Tullow down after £1bn share placing
TULLOW oil shares plunged yesterday after the company raised £1bn to fund expansion in Uganda where it hopes to gain government support for a major acquisition.
Shares fell as much as 5.6 per cent after the London-based oil explorer launched the placing.
The firm – which has more licences in Africa than any other UK explorer – placed 80.4 m shares in the market to bankroll further exploration and development in Uganda and Ghana.
Chief executive, Aidan Heavey, said: “What you are looking at is the next step up in the business.”
Heavey said he was confident the Ugandan government will back Tullow’s plans to buy Heritage Oil’s 50 per cent stake in oilfields on the Ugandan side of Lake Albert for $1.5bn (£925m).
But Panmure Gordon analyst Peter Hitchens said: “We believe that Tullow is raising too much money and that this is diluting the exploration upside for shareholders.
“The company now looks overcapitalised and this could look worse should the Ugandan government not approve the company’s pre-emption on the Heritage Oil assets.”
Meanwhile the FTSE 100 group yesterday issued a trading statement which showed the company managed to hit its production target of 58,300 barrels of oil equivalent per day (boepd) in 2009.
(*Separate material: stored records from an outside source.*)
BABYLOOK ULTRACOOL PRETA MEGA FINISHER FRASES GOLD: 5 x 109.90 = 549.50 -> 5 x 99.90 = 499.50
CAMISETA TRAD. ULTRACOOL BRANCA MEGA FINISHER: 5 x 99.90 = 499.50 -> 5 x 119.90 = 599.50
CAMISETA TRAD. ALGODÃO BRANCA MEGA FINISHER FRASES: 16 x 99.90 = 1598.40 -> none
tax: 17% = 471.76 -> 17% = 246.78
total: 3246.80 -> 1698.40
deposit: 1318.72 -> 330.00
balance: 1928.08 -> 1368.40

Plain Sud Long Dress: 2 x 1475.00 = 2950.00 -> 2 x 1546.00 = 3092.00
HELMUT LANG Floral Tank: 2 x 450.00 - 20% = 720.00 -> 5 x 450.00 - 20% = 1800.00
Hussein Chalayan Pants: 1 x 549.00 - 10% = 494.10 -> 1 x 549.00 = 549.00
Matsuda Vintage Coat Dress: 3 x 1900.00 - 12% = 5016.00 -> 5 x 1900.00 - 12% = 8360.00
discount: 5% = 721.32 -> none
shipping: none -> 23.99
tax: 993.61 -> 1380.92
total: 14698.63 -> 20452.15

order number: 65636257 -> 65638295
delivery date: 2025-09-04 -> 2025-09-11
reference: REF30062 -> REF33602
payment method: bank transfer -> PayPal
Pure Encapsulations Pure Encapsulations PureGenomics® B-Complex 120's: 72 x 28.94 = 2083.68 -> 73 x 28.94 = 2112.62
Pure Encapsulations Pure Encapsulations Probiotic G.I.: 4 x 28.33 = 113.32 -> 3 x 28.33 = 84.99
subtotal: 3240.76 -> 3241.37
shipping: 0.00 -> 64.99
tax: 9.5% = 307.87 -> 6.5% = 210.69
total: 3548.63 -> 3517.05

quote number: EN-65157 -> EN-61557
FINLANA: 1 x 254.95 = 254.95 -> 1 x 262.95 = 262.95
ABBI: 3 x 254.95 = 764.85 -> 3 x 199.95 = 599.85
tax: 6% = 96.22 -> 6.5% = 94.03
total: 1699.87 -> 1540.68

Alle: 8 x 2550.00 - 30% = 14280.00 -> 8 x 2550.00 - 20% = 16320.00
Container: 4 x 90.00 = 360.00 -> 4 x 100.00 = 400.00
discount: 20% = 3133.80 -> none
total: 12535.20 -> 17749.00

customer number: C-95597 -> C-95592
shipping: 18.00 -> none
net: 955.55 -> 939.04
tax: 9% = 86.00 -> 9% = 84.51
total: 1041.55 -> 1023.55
It had predicted a fall in output during 2010 to between 55,000 and 57,000 boepd.
The group’s revenue also took a hit, slipping to £570m in 2009, compared with £692m in 2008, due to overall lower sales volumes and a sharp drop in commodity prices.
Tullow’s oil production sold at an average discount of approximately two per cent to Brent crude
throughout last year.
The company hit a record 87 per cent exploration and appraisal success rate in 2009 and had already notched up two successes this month. Its African assets continued to perform “strongly” in 2009, according to the trading statement.”
ANDREW OSBORNE
BANK OF AMERICA MERRILL LYNCH
ACTING as joint co-ordinators and bookrunners for Tullow Oil’s £925m share placing yesterday were the group’s two house brokers, Bank of America Merrill Lynch and RBS Hoare Govett.
Corporate broker Andrew Osborne, in the chair over at BoA Merrill Lynch, is one of the energy and power sector’s biggest-hitting advisers.
Osborne made his name at Hoare Govett, where he built its oil exploration and production team before being lured to Merrill Lynch in 2004 by then chairman Bob Wigley. Under his watch, the bank has advised almost all of the mid-cap E&P firms in the sector, including Imperial Energy, Premier Oil, Dana Petroleum, Soco International, Dragon Oil, Afren and Regal Petroleum.
Andrew Foster, RBS Hoare Govett’s managing director of corporate broking, is leading the team on the other side. Foster counts on his roster of past and current clients many of the world’s largest energy groups, including Centrica and Cairn Energy. Before joining RBS Hoare Govett, he was a senior manager at the UK Listing Authority.
In addition, BNP Paribas and Calyon acted as bookrunners, while Natixis was the co-lead manager.